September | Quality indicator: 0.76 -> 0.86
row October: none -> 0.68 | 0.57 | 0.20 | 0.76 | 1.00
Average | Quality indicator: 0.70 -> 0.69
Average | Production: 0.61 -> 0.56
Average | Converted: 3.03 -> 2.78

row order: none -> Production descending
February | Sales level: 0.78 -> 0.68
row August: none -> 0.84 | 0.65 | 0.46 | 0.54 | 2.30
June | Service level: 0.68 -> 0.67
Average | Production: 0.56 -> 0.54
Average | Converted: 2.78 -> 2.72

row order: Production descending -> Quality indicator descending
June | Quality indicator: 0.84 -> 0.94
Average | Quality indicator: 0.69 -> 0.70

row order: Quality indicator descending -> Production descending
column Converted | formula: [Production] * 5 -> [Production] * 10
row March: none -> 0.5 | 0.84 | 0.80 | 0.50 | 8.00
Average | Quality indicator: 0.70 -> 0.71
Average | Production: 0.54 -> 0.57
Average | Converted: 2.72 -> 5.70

· · · ·

## ACTIVITY
Say how many lines in the data include the string "Converted", giving the number alone.

## SOLVED PROBLEM
4